With the sand cores adjusted and fitted into their cavities, it was time to fit the cope back onto the drag.  Here's what the drag part of the mold looked like before the cope was placed back on. It's at this stage of the molding process that you can visualize the purpose of the yellow blocks of wood attached to the sides of the patterns. 
Marco and one of the workers then carefully fitted the cope over the alignment pins in the drag (refer to the two pins sticking up on each side in the above photo) and down onto the drag.  When the cope was in place, it was then raised about 6" and the drag examined to ensure that the top parts of the sand cores hadn't knocked loose any sand.
And here's our green sand mold ready to be charged with molten aluminum.  The flask has been weighted down with some small aluminum ingots so that the cope doesn't lift off the drag and spoil the casting.
 While Marco was preparing the mold, one of the workers was charging the foundry with aluminum ingots and scrap that had been cut off from other castings.  Pure aluminum hardly ever exists on its own.  It is usually alloyed with other non-ferrous metals.  Because there are different alloys of aluminum, the scrap had been thrown into different barrels to be remelted with their specific alloy.  In addition to castings that haven't met muster, most of the scrap comes from the sprues and gates that have been cut from their castings.
With the molten aluminum now reaching 1,380 degrees Fahrenheit, the aluminum was ready for pouring.  Flux was added to the foundry to bring the dross up to the top and to de-gas the aluminum.  The ladle was scooped into the molten metal and carried over to the mold.  The liquid aluminum was slowly poured into the sprue hole until it rose completely in the riser.
As the molten metal began to cool, the aluminum in the riser began to shrink until it was almost 1" below the level when it had first been poured.  It was hard to believe that the metal had shrunk that much in the cooling process.  It was very easy to visualize the shrinkage that would have occurred within the pattern if risers hadn't been added to the mold. (I've added red lines to indicate the amount of shrinkage.) 
Extra molten aluminum was poured into the top of the riser.  The "weight" of the molten aluminum in the riser provides pressure to the molten aluminum inside the pattern.  Any shrinkage of aluminum inside the pattern is replaced by the pressure of molten aluminum in the riser.
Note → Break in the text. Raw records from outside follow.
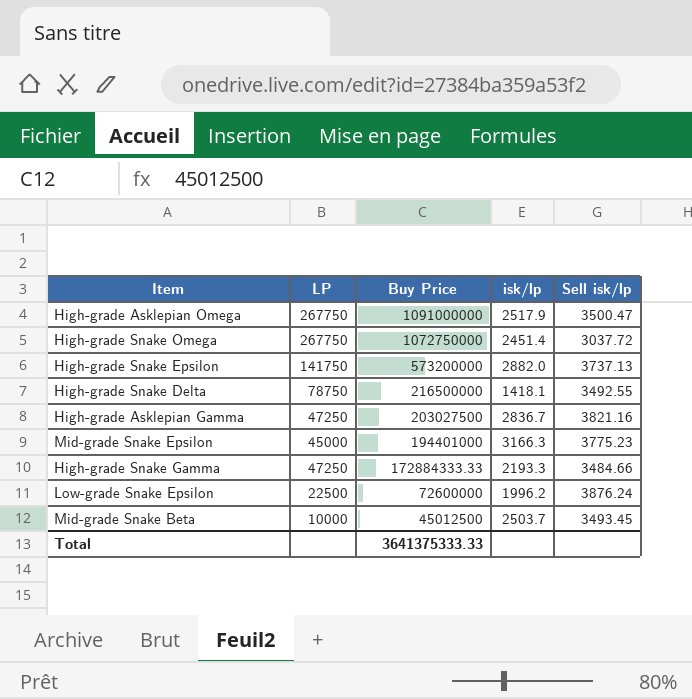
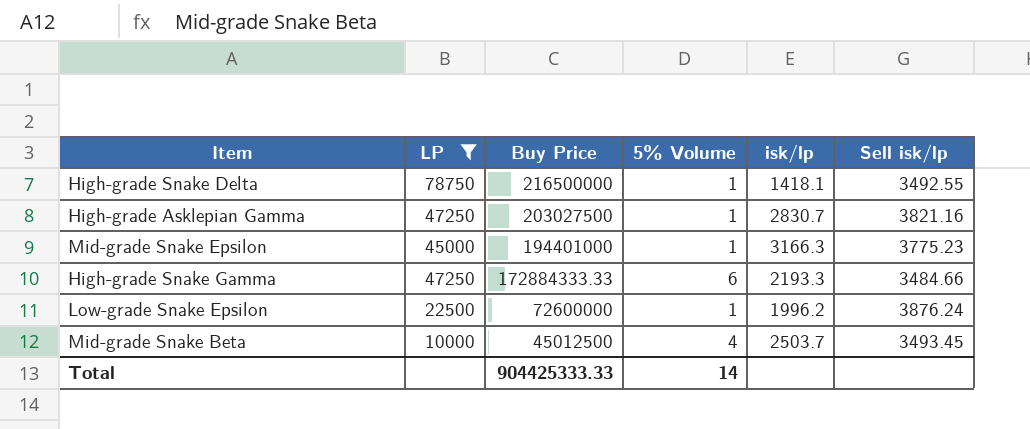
filter: none -> LP <= 78750
column 5% Volume | position: none -> 4
High-grade Asklepian Gamma | isk/lp: 2836.7 -> 2830.7
Total | Buy Price: 3641375333.33 -> 904425333.33

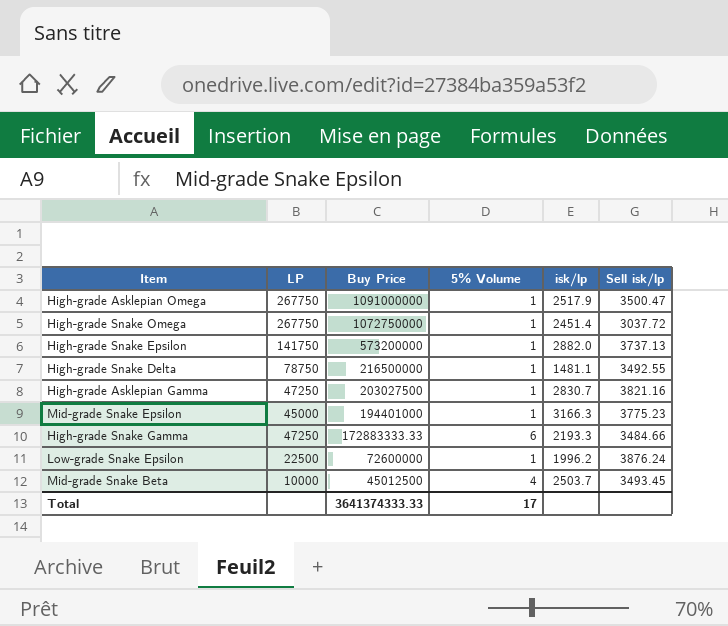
filter: LP <= 78750 -> none
High-grade Snake Delta | isk/lp: 1418.1 -> 1481.1
High-grade Snake Gamma | Buy Price: 172884333.33 -> 172883333.33
Total | Buy Price: 904425333.33 -> 3641374333.33
Total | 5% Volume: 14 -> 17

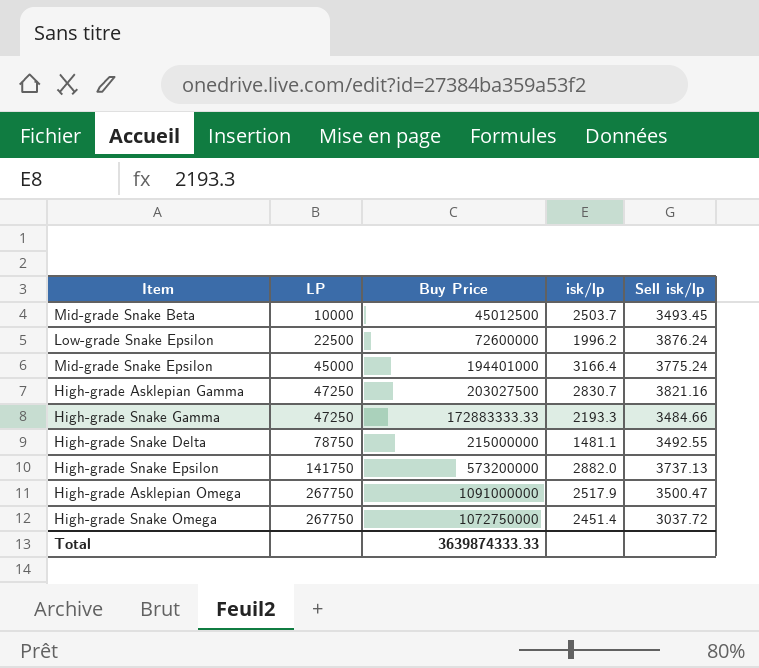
row order: Buy Price descending -> LP ascending
column 5% Volume | position: 4 -> none
Mid-grade Snake Epsilon | isk/lp: 3166.3 -> 3166.4
Mid-grade Snake Epsilon | Sell isk/lp: 3775.23 -> 3775.24
High-grade Snake Delta | Buy Price: 216500000 -> 215000000
Total | Buy Price: 3641374333.33 -> 3639874333.33

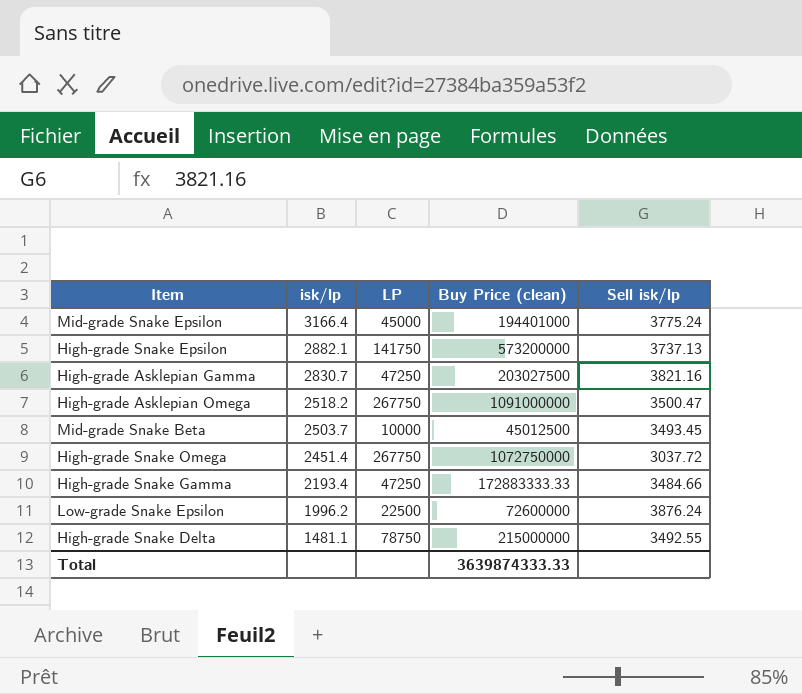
row order: LP ascending -> isk/lp descending
column isk/lp | position: 4 -> 2
column name: Buy Price -> Buy Price (clean)
High-grade Snake Epsilon | isk/lp: 2882.0 -> 2882.1
High-grade Asklepian Omega | isk/lp: 2517.9 -> 2518.2
High-grade Snake Gamma | isk/lp: 2193.3 -> 2193.4

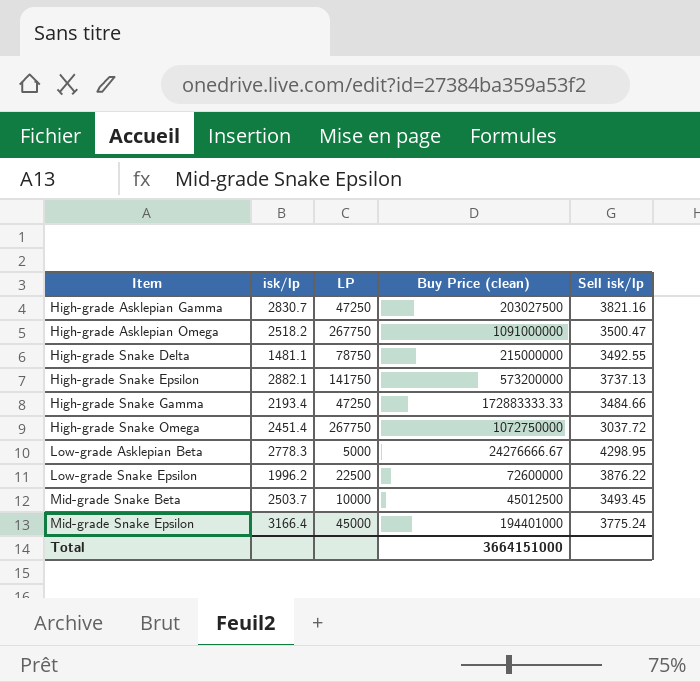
row order: isk/lp descending -> Item ascending
row Low-grade Asklepian Beta: none -> 2778.3 | 5000 | 24276666.67 | 4298.95
Low-grade Snake Epsilon | Sell isk/lp: 3876.24 -> 3876.22
Total | Buy Price (clean): 3639874333.33 -> 3664151000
The mold and casting were left for 45 minutes until the aluminum had solidified.  The sand mold was then dumped into the "recycle" hopper.  The hot steam from the damp sand rose up as the perfect casting (complete with sprues and risers) appeared on the scene for the first time.
The casting was placed outside in the cold for an hour to quickly cool off (I had to return back to Ottawa that day).  Once cooled, the sand cores were vibrated from the casting by an air-impact hammer vibrating the aluminum riser.  With the sand cores removed, you could clearly see the outline of the two castings.
It was next over to the metal band saw to cut off the sprue, gate and riser.  This saw sliced through the aluminum like a knife through butter.
The castings were then cleaned up on the belt sanders and angle grinders until all of the "flash" had been cut from the castings.
And here's what the castings finally look like.
The Top View:
End Views:
And here's a view of the original casting that I started out with when making the two patterns:
Not bad, eh!!??

All in all, it's been a very interesting year getting involved in this project.  Starting with learning how to make patterns, experimenting with sodium silicate and CO2 to make sand cores, visiting with Marco, Paul, and Susi at Alumaloy on several occasions to see how it's done professionally, to the final steps of actually making the castings - it's been a very good educational experience for me.

Now to continue from here with trying some back-yard metal casting.  But first, we gotta finish the Mikey Burner and get our foundry built.